Costa Tropical: Spain’s Tropical Coast
With its rugged Mediterranean coastline and mountain scenery, la Costa Tropical is a haven for visual artists as well as for travellers who are looking to get away from the crowds on the Costa del Sol. The coves and mountain backdrops remind one of the Cote d’Azur in southern France.
La Costa Tropical is located west of Almeria and east of Malaga, and is a must-see for anyone in the Almeria area. It is known for its tropical fruit, beaches, and scenery, and for those who are interested in seeing Moorish architecture, la Costa Tropical does not disappoint.
La Costa Tropical is in the province of Granada in Spain’s southern region of Andalusia, and is also sometimes referred to as la Costa de Granada. It is positioned between La Costa del Sol to the west, La Costa del Almeria to the west, and the Mediterranean Sea to the south. It is mainly comprised of four towns: Motril, Almunecar, Salobrena, and La Herradura, although Nerja is often also considered to be part of la Costa Tropical. The city of Granada is located about an hour’s drive north of Motril.
With airports in both Malaga and Granada, la Costa Tropical is easily accessible by air, and is also easily reached by train, as both Malaga and Granada are part of Spain’s major rail lines. There is intercity bus service between some of the towns, while by car, the N340 will take you along the coast. From Almeria in a rental car, it is simple to go on day trips to Granada, Nerja, Salobrena and Almunecar.

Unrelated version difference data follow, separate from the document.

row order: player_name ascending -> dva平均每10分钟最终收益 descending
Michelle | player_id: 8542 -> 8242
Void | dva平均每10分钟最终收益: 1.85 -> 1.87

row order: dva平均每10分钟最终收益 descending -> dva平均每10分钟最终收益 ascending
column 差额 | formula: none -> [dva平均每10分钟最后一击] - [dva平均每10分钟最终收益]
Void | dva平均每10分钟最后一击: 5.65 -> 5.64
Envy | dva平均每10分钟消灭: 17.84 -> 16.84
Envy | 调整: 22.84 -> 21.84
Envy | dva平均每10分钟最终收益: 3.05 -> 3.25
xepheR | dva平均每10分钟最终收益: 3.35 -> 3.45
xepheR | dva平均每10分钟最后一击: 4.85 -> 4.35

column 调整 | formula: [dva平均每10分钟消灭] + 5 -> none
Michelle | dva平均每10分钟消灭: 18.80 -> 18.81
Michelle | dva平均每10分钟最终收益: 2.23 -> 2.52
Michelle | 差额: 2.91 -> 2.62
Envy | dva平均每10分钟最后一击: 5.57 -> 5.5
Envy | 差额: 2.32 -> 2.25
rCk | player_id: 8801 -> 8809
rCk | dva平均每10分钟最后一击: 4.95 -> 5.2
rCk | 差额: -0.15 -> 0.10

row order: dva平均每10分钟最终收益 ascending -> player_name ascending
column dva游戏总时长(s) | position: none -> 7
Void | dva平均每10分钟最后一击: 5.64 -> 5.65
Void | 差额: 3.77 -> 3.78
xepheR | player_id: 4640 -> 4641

Positioned west of Motril and east of Almunecar along la Costa Tropical, the old town of Salobrena is a “pueblo blanco” – a white village. There is a steep climb to reach the Moorish fortress that is perched at the top of hill; but it is well worth the climb.
You can spend part of a day trip to Costa Tropical exploring Salobrena; park in the historic centre but still have a steep trek to reach the Moorish fortress. There is also a public square right below the fortress and there are spectacular views to be had from both the plaza (public square) and the fortress. As with other hilltop Andalusian towns, one must meander the way through narrow hilly streets to reach the town’s fortress. If you’re looking to buy a few souvenirs, there is a small souvenir shop near the fortress.
Almunecar is located east of Salobrena and west of La Herradura, just south of the N340 roadway. As with other Andalusian towns, it has a Moorish fortress – Castillo de San Miguel, which can be seen from the beach.
After strolling along the beachfront, you can head to Almunecar’s tourist information centre, which is located in a small, but picturesque park. The town’s botanical garden is also worth a visit, as it includes many beautiful and interesting sculptures.
Arab castles are part of the landscape in numerous towns and cities in Spain’s southern region of Andalusia, of which la Costa Tropical is a part.
Nerja is located at the eastern end of the Costa del Sol in the province of Malaga. With the Sierra Almijara mountains as a backdrop and its rugged coastline, Nerja is more similar to towns on the Costa Tropical. Its historic centre is typically Andalusian – picture whitewashed buildings and narrow, winding, cobbled walkways.
The jewel of Nerja is without a doubt the Balcon de Europa, which was built on the former site of a Moorish fortress. The town’s main plaza extends onto the Balcon, from which you can enjoy views of the coastline and beaches. Its beaches are some of the most beautiful in the area and there are numerous restaurants located within steps of the Balcon.
You can spend a whole week in Nerja enjoying Torrecilla Beach, taking evening strolls on the Balcon, as well as on the boardwalks along the beach. Day trips can take in Granada, Frigiliana, Velez-Malaga, Salobrena, Almunecar, Torrox Costa and Torre del Mar. Don’t forget to take in a local flamenco show; highly recommended and an integral part of Spanish culture.